Abstract Objectives: To clarify the effect of combining medial capsule interposition with modified scarf osteotomy for hallux valgus. Methods: A multicenter, retrospective study included 64 cases [59 osteoarthritis patients (excluding rheumatoid arthritis); age 68.8 years, range 40–93 years] of modified scarf osteotomy which were performed from 2013 to 2017 and followed for 26.6 (range, 13–50) months. Patients were treated by either (1) without medial capsule interposition (33 cases) or (2) combined with interposition (31 cases) at each senior surgeon’s discretion.

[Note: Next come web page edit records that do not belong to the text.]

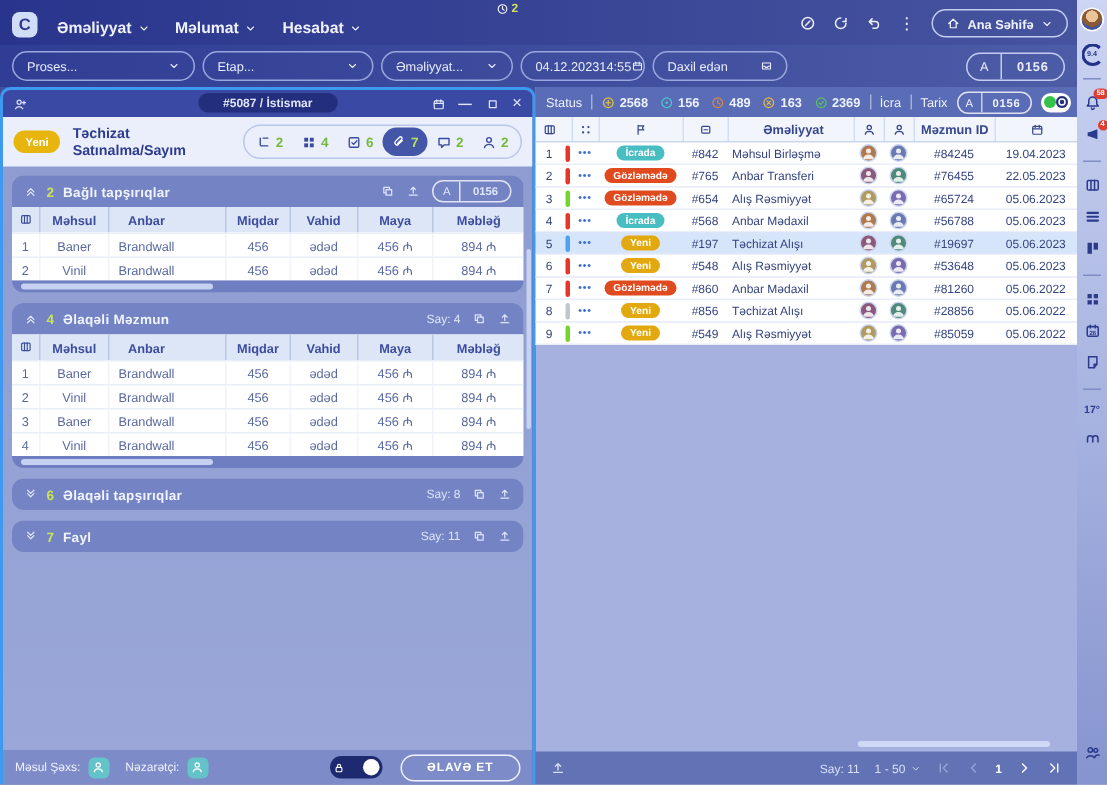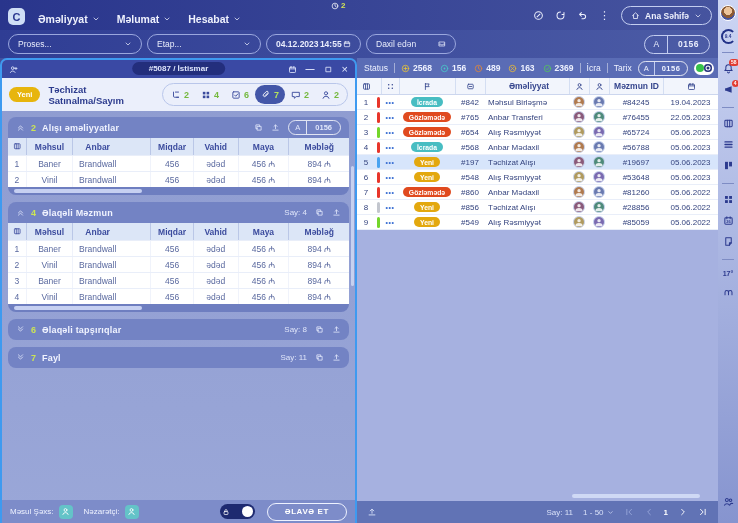"Proses..." span.fpill { width: 134px -> 122px }
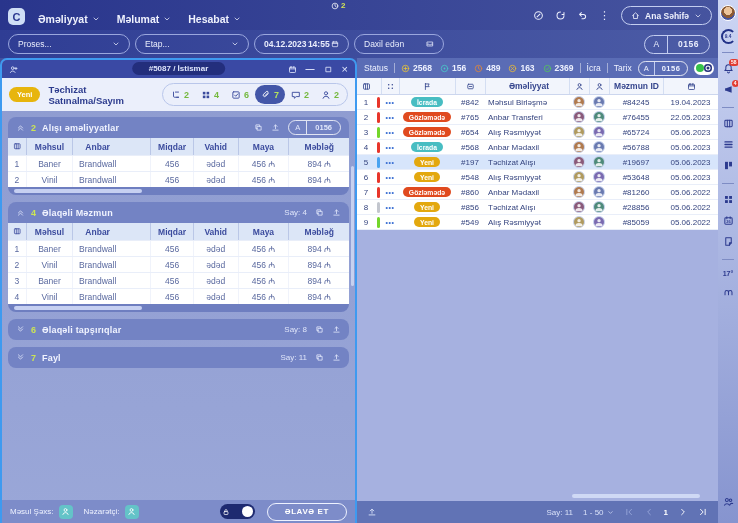"Əməliyyat..." span.fpill { html: none -> <span> <span>Əməliyyat...</span> <span> <svg> <path></path> </svg> </span> </span> }
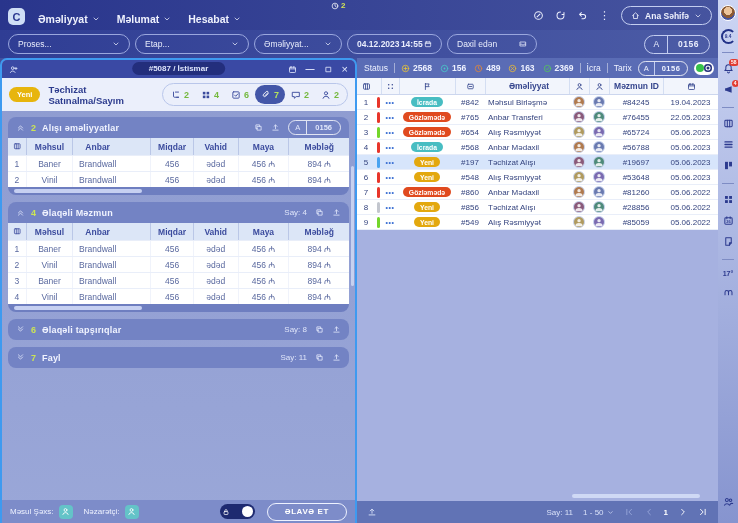"04.12.2023" span.fpill { font-weight: bold -> none; width: 95px -> 83px }
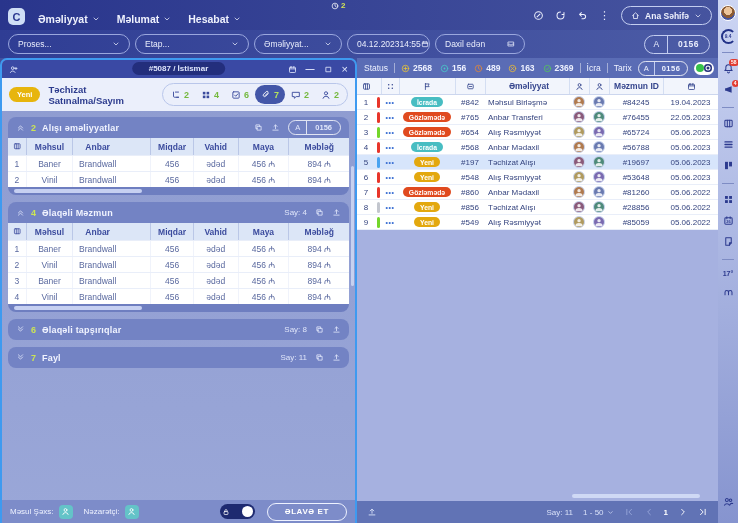"Alışı əməliyyatlar" span.sect-title { text: Alışı əməliyyatlar -> Bağlı tapşırıqlar }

The Japanese Society for Surgery of the Foot (JSSF) hallux metatarsophalangeal (MTP)-interphalangeal scale was evaluated along with radiographic parameters (hallux valgus angle [HVA], first and second metatarsals intermetatarsal angles, and Hardy grade). Results: All JSSF scale and radiographic parameters were similar at baseline and significantly improved at final follow-up in both groups (pre-operation vs. final follow-up: p < .001). However, compared to without interposition group, interposition group showed significantly higher improvement in the JSSF scale (pre-operation to final follow-up: p value between the two groups at final follow-up) for pain (without interposition: 19.4–34.2, interposition: 18.4–37.1; p = .02), function (without interposition: 20.8–33.6, interposition: 18.3–36.6; p = .005), total score (without interposition: 41.5–81.8, interposition: 38.5–88.5; p < .001), and the MTP joint space (without interposition: 1.4–1.5 mm, interposition: 1.6–2.6 mm; p < .001) with significant correlation between the total JSSF score (r = .40; p = .001). Conclusion: Combining medial capsule interposition with modified scarf osteotomy significantly improved mid-term clinical outcomes.